▸ **What is expected**:
Go through the listing below and return each line that includes "COLORS".

▸ **Excerpted data**:
------------------------------------------------------------
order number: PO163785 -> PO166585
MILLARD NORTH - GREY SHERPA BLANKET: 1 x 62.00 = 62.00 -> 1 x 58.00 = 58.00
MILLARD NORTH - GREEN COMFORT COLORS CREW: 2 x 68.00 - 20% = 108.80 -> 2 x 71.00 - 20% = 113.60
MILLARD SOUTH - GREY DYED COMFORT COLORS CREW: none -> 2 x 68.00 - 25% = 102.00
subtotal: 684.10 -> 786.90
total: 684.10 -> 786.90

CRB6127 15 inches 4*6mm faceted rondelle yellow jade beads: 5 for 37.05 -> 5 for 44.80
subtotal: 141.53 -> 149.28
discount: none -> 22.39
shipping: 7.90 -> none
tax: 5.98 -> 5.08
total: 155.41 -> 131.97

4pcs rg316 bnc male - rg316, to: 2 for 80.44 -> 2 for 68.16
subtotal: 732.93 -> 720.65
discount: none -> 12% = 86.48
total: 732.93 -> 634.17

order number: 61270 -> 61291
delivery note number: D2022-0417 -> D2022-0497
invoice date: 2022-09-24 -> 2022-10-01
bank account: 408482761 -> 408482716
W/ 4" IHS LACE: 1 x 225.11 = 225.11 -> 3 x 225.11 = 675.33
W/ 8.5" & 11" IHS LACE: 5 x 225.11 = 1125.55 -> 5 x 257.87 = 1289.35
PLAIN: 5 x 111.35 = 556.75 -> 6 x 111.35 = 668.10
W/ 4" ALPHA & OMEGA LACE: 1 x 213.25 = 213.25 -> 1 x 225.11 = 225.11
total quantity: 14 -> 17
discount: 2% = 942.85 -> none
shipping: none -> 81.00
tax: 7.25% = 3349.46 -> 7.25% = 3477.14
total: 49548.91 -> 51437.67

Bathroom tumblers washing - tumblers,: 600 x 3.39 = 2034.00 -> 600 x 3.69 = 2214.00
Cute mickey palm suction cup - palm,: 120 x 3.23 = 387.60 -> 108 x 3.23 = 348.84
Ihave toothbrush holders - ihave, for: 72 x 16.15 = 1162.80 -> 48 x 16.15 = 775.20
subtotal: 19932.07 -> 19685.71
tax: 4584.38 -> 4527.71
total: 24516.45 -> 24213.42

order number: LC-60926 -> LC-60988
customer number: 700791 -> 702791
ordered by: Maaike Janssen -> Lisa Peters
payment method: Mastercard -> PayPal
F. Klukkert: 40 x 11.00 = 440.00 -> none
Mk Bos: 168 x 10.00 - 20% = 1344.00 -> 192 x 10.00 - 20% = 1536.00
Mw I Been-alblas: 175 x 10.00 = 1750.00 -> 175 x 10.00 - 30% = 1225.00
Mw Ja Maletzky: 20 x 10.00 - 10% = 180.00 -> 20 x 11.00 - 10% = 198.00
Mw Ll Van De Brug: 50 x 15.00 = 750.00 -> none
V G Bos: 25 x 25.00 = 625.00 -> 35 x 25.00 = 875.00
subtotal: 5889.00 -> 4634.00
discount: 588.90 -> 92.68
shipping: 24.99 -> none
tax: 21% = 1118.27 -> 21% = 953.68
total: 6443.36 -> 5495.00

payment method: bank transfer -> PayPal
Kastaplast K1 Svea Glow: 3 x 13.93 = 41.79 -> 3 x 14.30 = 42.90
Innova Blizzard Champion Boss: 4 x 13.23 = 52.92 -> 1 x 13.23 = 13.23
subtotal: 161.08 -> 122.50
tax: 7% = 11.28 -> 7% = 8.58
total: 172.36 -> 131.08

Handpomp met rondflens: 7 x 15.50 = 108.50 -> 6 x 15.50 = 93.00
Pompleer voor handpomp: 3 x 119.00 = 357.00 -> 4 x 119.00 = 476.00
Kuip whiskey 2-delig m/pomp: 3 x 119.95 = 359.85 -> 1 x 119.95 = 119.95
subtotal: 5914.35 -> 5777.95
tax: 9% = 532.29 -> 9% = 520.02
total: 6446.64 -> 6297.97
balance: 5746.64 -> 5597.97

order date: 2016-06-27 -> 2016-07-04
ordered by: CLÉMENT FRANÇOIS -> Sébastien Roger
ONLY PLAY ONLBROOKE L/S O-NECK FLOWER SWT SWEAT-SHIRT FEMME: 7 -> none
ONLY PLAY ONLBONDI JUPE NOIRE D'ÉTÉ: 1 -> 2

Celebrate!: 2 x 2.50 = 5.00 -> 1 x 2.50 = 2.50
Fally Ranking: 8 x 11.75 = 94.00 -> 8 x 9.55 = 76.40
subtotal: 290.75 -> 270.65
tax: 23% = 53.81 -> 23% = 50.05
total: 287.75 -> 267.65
------------------------------------------------------------
▸ **Written response**:
MILLARD NORTH - GREEN COMFORT COLORS CREW: 2 x 68.00 - 20% = 108.80 -> 2 x 71.00 - 20% = 113.60
MILLARD SOUTH - GREY DYED COMFORT COLORS CREW: none -> 2 x 68.00 - 25% = 102.00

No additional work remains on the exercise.